__WORK REQUEST__:
Check every line of the entries for the string "display" and return the ones that contain it.
----------------------------------------
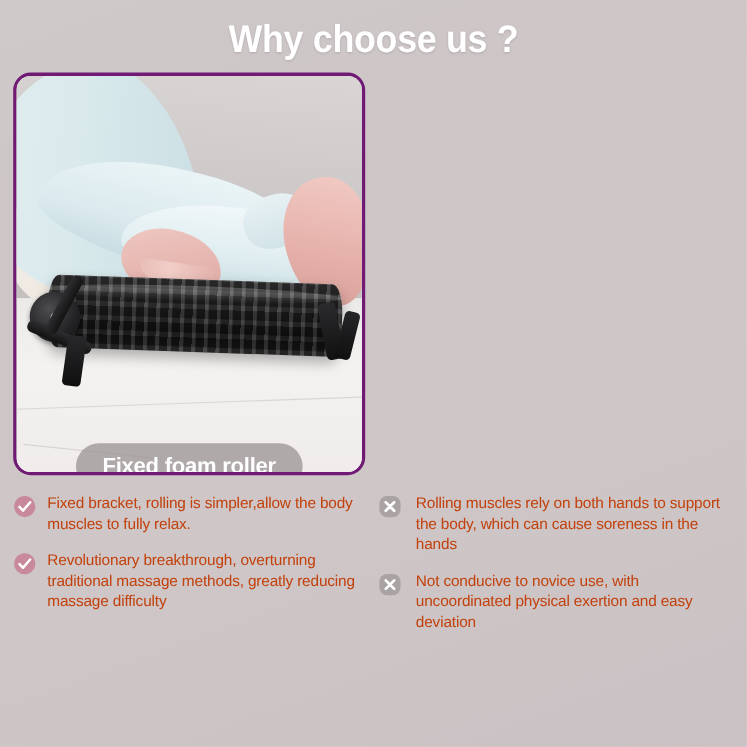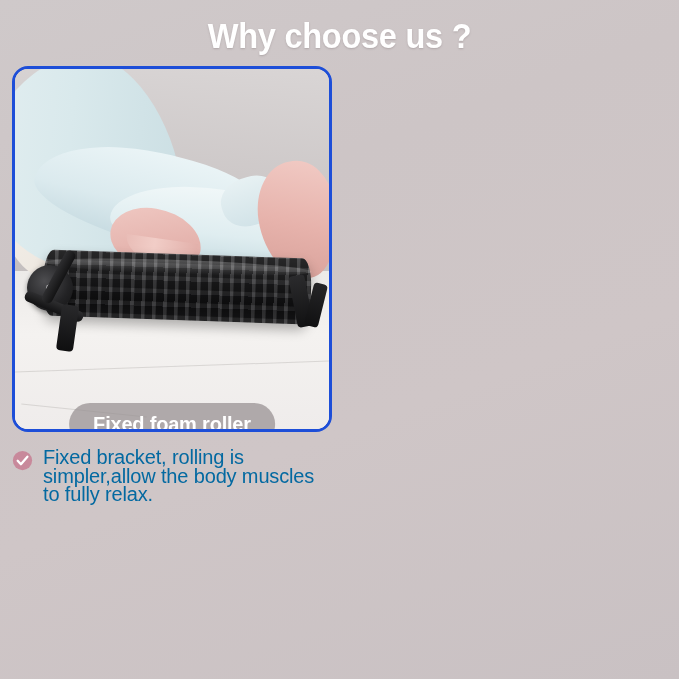--- a/index.html
+++ b/index.html
@@ -45,21 +45,21 @@
     height: 366px;
     display: flex;
     justify-content: space-between;
   }
 
   .panel {
     position: relative;
     width: 320px;
     height: 366px;
     border-radius: 16px;
-    border: 3px solid #1d4ed8;
+    border: 3px solid #701a75;
     overflow: hidden;
     background: #b9b4b4;
   }
 
   .photo {
     position: absolute;
     inset: 0;
     overflow: hidden;
   }
 
@@ -372,23 +372,23 @@
     flex: 0 0 auto;
     width: 21px;
     height: 21px;
     margin-top: 2px;
     margin-right: 10px;
     position: relative;
   }
   .ico svg { display: block; width: 21px; height: 21px; }
 
   .btext {
-    font-size: 20px;
+    font-size: 14px;
     line-height: 18.5px;
-    color: #0369a1;
+    color: #c2410c;
     letter-spacing: -0.15px;
   }
   .col-right .btext { padding-left: 3px; }
 </style>
 </head>
 <body>
 
 <div class="page">
 
   <div class="title">Why choose us ?</div>
@@ -431,20 +431,47 @@
     <div class="col col-left">
       <div class="bullet">
         <span class="ico">
           <svg viewBox="0 0 24 24">
               <circle cx="12" cy="12" r="11" fill="#c8899b"></circle>
               <path d="M6.5 12.3 L10.2 16.2 L17.6 7.6" stroke="#ffffff" stroke-width="2.6" fill="none" stroke-linecap="round" stroke-linejoin="round"></path>
             </svg>
         </span>
         <span class="btext">Fixed bracket, rolling is simpler,allow the body muscles to fully relax.</span>
       </div>
+      <div class="bullet">
+        <span class="ico">
+          <svg viewBox="0 0 24 24">
+              <circle cx="12" cy="12" r="11" fill="#c8899b"></circle>
+              <path d="M6.5 12.3 L10.2 16.2 L17.6 7.6" stroke="#ffffff" stroke-width="2.6" fill="none" stroke-linecap="round" stroke-linejoin="round"></path>
+            </svg>
+        </span>
+        <span class="btext">Revolutionary breakthrough, overturning traditional massage methods, greatly reducing massage difficulty</span>
+      </div>
     </div>
 
     <div class="col col-right">
+      <div class="bullet">
+        <span class="ico">
+          <svg viewBox="0 0 24 24">
+              <rect x="1" y="1" width="22" height="22" rx="8" fill="#a9a3a3"></rect>
+              <path d="M7.6 7.6 L16.4 16.4 M16.4 7.6 L7.6 16.4" stroke="#ffffff" stroke-width="2.8" stroke-linecap="round"></path>
+            </svg>
+        </span>
+        <span class="btext">Rolling muscles rely on both hands to support the body, which can cause soreness in the hands</span>
+      </div>
+      <div class="bullet">
+        <span class="ico">
+          <svg viewBox="0 0 24 24">
+              <rect x="1" y="1" width="22" height="22" rx="8" fill="#a9a3a3"></rect>
+              <path d="M7.6 7.6 L16.4 16.4 M16.4 7.6 L7.6 16.4" stroke="#ffffff" stroke-width="2.8" stroke-linecap="round"></path>
+            </svg>
+        </span>
+        <span class="btext">Not conducive to novice use, with uncoordinated physical exertion and easy deviation</span>
+      </div>
     </div>
 
   </div>
 
 </div>
 
 </body></html>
----------------------------------------
__EXPECTED ANSWER__:
     display: flex;
   .ico svg { display: block; width: 21px; height: 21px; }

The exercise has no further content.